─── Available records ───
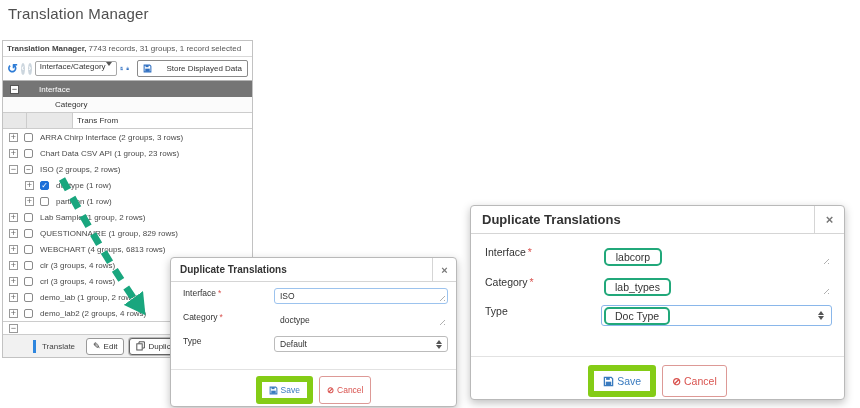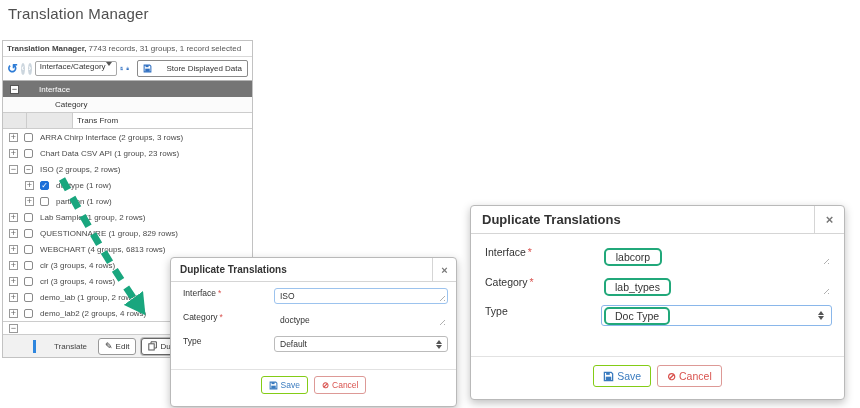--- a/index.html
+++ b/index.html
@@ -48,7 +48,7 @@
   .gfoot { height:13px; border-top:1px solid #ccc; background:#fff; display:flex; align-items:center; }
   .gfoot .ebox { margin-left:6px; }
   .pager { height:23px; background:#f1f1f1; border-top:1px solid #ccc; display:flex; align-items:center; gap:5px; padding-left:30px; }
-  .translate-btn { border-left:3px solid #2e86de; padding:2px 6px 2px 18px; font-size:8px; color:#444; background:transparent; }
+  .translate-btn { border-left:3px solid #2e86de; padding:2px 6px 2px 6px; font-size:8px; color:#444; background:transparent; }
   .mini-btn { display:flex; align-items:center; gap:3px; height:17px; padding:0 6px; background:#fff;
               border:1px solid #999; border-radius:3px; font-size:8px; color:#333; }
   .mini-btn.focused { border-color:#666; box-shadow:0 0 0 1px #bbb; }

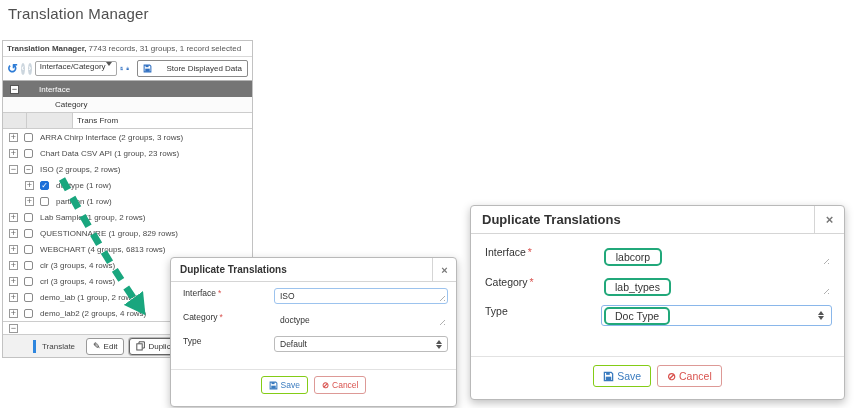--- a/index.html
+++ b/index.html
@@ -73,7 +73,7 @@
   .sort .up { border-bottom:4px solid #555; }
   .sort .dn { border-top:4px solid #555; }
   .dlg-foot { position:absolute; left:0; right:0; display:flex; justify-content:center; gap:6px; border-top:1px solid #e2e2e2; }
-  .btn-save { display:flex; align-items:center; gap:3px; background:#fff; border:1px solid #84cc16; border-radius:3px; color:#3a7bbf; }
+  .btn-save { display:flex; align-items:center; gap:3px; background:#fff; border:6px solid #84cc16; border-radius:3px; color:#3a7bbf; }
   .btn-cancel { display:flex; align-items:center; gap:3px; background:#fff; border:1px solid #dd9996; border-radius:3px; color:#d9534f; }
   .nosym { font-weight:bold; }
───
_Your instructions_
Go through the material above, find each line with the string "padding", and copy it.

_Task solution_
   .pager { height:23px; background:#f1f1f1; border-top:1px solid #ccc; display:flex; align-items:center; gap:5px; padding-left:30px; }
-  .translate-btn { border-left:3px solid #2e86de; padding:2px 6px 2px 18px; font-size:8px; color:#444; background:transparent; }
+  .translate-btn { border-left:3px solid #2e86de; padding:2px 6px 2px 6px; font-size:8px; color:#444; background:transparent; }
   .mini-btn { display:flex; align-items:center; gap:3px; height:17px; padding:0 6px; background:#fff;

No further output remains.